Embodiment of a Nation: Human Form in American Places . By Cecelia Tichi. Cambridge: Harvard Univ. Press. 2001. xii, 303 pp. $39.95.

Where do we find frontier stories? Roger Hall and Cecilia Tichi would answer very differently. Hall would look to the western as a genre, which he argues developed on the stage decades before the invention of film, while Tichi would look across multiple genres and discourses. Hall's goal in Performing the American Frontier is to exhibit the "variety of subject matter and style represented by frontier drama, as well as the contradictory meanings the frontier expressed" (3–4). Through a chronological discussion of 150 plays and outdoor western exhibitions, he shows contrasting ways that Americans imagined the West: as a site for both violent action and sentimental melodrama, as both a savage state awaiting civilization and an idyllic pastoral retreat. Hall's discussions of the plays are brief, devoting a few paragraphs each to plot summary; themes; backgrounds of the writer, director, and significant actors; descriptions of performances, scenery, and staging; and critical reception. Breadth takes precedence over in-depth analysis, making the book a useful reference for readers interested in American theater or representations of the West.

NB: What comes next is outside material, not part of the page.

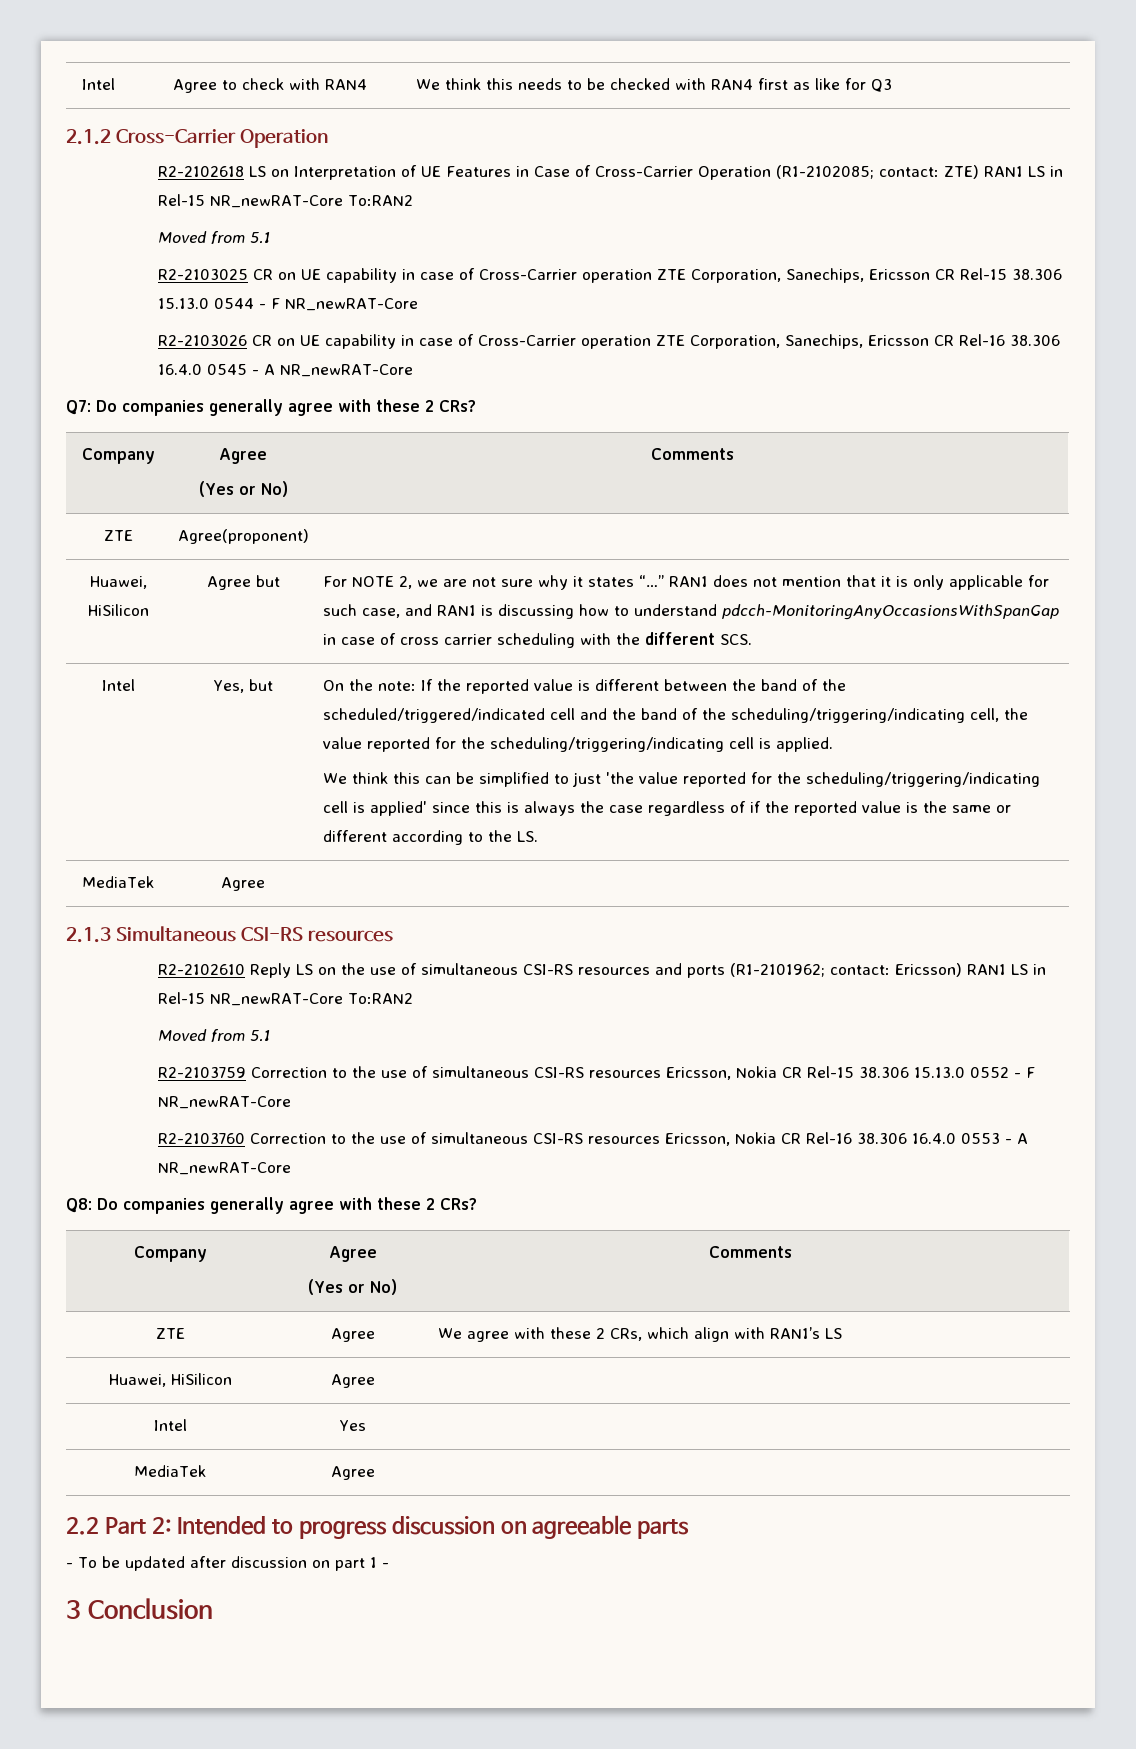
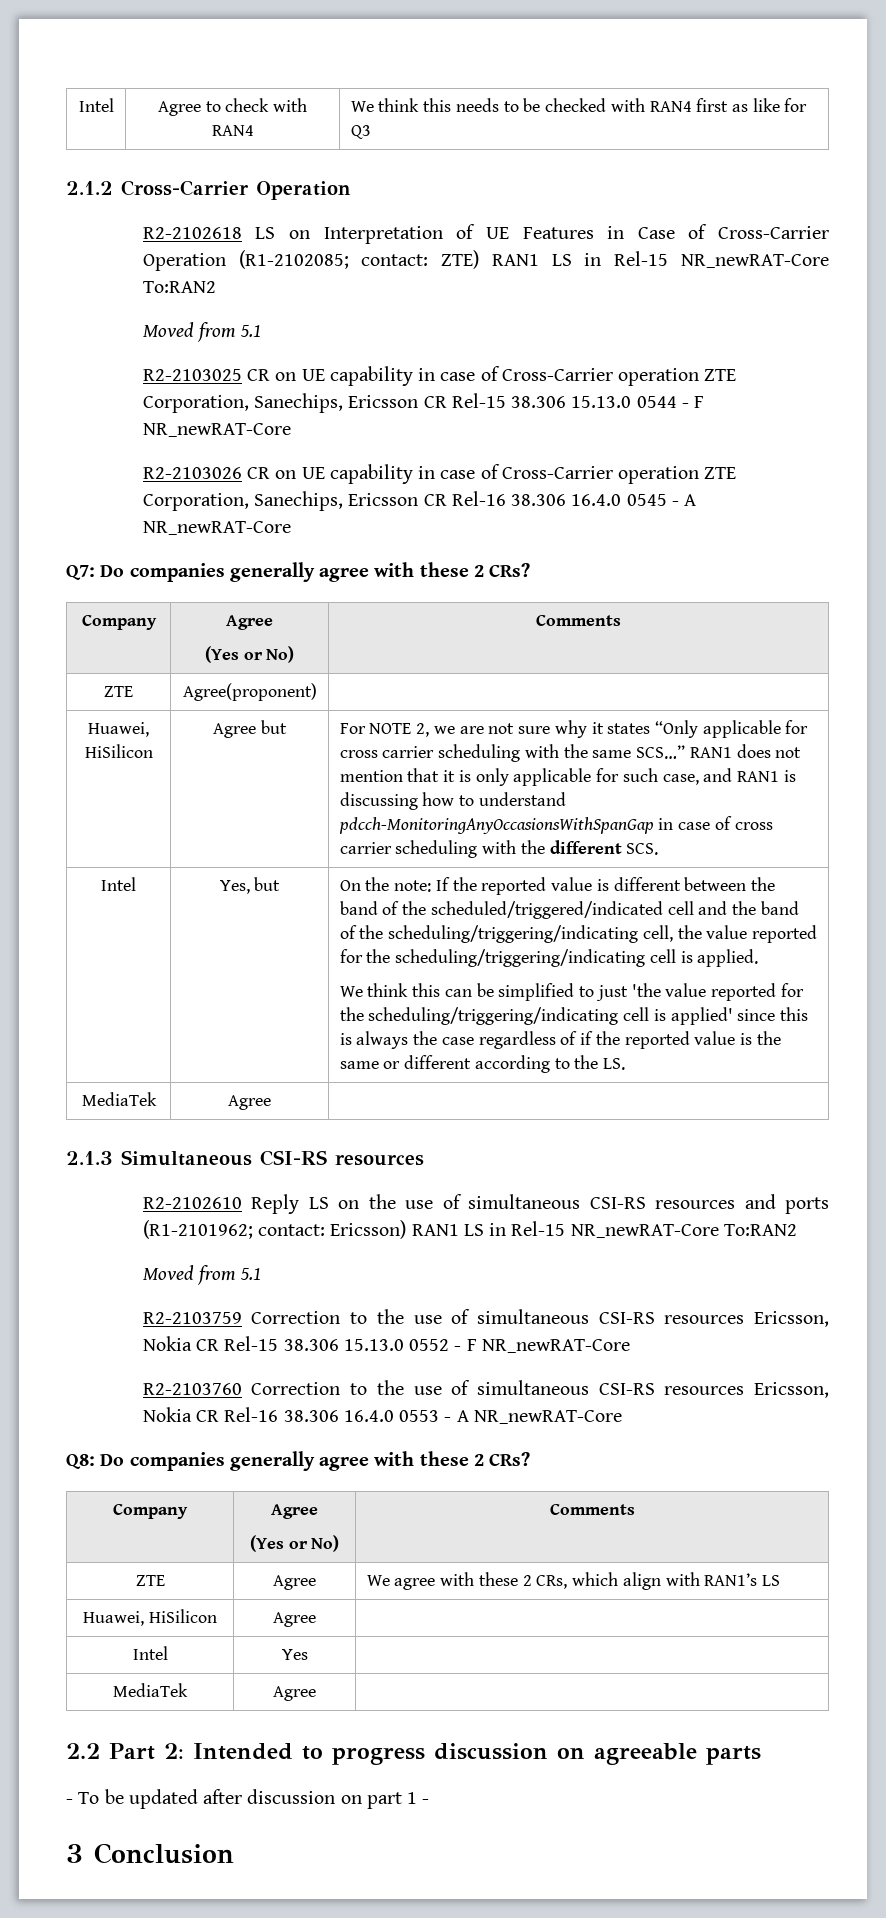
- For NOTE 2, we are not sure why it states “…”
+ For NOTE 2, we are not sure why it states “Only applicable for cross carrier scheduling with the same SCS…”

It includes numerous stories that invite further scholarly attention, such as the dizzying copyright pirating that followed Bret Harte's story "The Work on Red Mountain" (1860) as it evolved into two competing plays about the feisty California orphan "M'liss," each starring an actress fighting for the role that would make one of them famous. Also fascinating is the career of Gowongo Mohawk, "The Only American Indian Actress," as she [End Page 647] billed herself, a Seneca woman who expanded her limited theatrical opportunities by writing numerous plays, such as Wep-ton-no-mah, the Indian Mail Carrier (1892), in which she cross-dressed to star as the heroic male lead.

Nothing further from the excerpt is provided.